Out-Law News | 28 Jun 2013 | 9:52 am | 2 min. read
The Supreme Court's ruling means that 251 female classroom assistants, learning support assistants and nursery nurses can return to the Employment Tribunal to pursue an equal pay claim against their employer, Dumfries and Galloway Council.
The tribunal will now rule on whether the women's jobs were of equal value to those employed by the council on a full-time basis in a range of manual roles and, if so, whether there was a "material factor other than sex" why different pay arrangements applied to the two groups of workers.
Employment law expert Selwyn Blyth of Pinsent Masons, the law firm behind Out-Law.com, said that the case showed that UK courts were finally "getting to grips" with the complexities of equal pay law.
"We have had equal pay legislation in this country for nearly 40 years, but for a long time employers have been able to avoid arguing the substantive issues of why certain groups of workers have been paid differently to others using jurisdictional arguments, such as whether roles are of equal value or whether claims are out of time," he said.
"In recent years there have been a number of cases in which the courts have refused to allow these jurisdictional arguments to distract from the purpose of equal pay law: to ensure that workers receive the same pay for work of equal value," he said.
Although many of the cases currently in front of the courts had been brought under the previous Equal Pay Act, Blyth said that the same rules would apply to post-2010 Equality Act cases. These cases of "occupational segregation", in which certain types of jobs tended to be performed by those of one gender, were unlikely to be deliberately discriminatory, he said. However, they can give rise to a special form of indirect discrimination where men or women gravitate towards certain types of job assessed as being of equal value but paid differently.
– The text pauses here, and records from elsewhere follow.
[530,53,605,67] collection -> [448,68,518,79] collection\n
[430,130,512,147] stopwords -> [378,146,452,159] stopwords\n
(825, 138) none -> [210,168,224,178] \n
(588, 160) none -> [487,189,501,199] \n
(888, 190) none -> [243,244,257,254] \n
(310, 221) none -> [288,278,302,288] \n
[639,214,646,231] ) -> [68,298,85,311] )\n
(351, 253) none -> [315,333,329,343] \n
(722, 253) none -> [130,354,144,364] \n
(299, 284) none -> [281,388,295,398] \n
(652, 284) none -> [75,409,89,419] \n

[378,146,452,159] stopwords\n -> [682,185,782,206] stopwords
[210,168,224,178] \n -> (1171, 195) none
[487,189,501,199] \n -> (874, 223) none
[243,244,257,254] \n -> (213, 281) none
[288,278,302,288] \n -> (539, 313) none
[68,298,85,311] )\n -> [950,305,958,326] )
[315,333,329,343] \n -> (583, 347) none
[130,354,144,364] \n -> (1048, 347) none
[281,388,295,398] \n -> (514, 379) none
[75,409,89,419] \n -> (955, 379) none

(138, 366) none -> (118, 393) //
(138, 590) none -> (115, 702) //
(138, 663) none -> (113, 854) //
Under the Equal Pay Act, men and women should be treated as being in "the same employment" if they are "employed by [the] employer or any associated employer at the same establishment" or "at establishments in Great Britain which include that one and at which common terms and conditions of employment are observed either generally or for employees of the relevant classes".
The female employees worked in various schools in the local authority during term time, and were employed under conditions set out in a national collective agreement known as the 'Blue Book'. The male workers they proposed to compare themselves to were employed full time, under conditions set out in the 'Green Book' collective agreement. This included an entitlement to a substantial supplement on top of their basic pay.
In her leading judgment, Lady Hale said that it was irrelevant that there was no "real possibility" that the manual workers would ever be employed in the same schools as the women bringing the claim. The correct test was whether, if they were to be transferred to a different location to do the same job, the manual workers would retain the same employment conditions, she said.
"This is not just a matter of preventing employers from so organising their workplaces that the women work in one place and the men in another," said Lady Hale. "There may be perfectly good reasons for organising the work into different places. But the object of the legislation is to secure equality of treatment, not only for the same work, but also for work rated as equivalent or assessed by the experts to be of equal value."
"It stands to reason, therefore, that some very different jobs which are not or cannot be carried out in the same workplaces may nevertheless be rated as equivalent or assessed as having equal value ... The fact that of necessity their work has to be carried on in different places is no barrier to equalising the terms on which it is done," she said.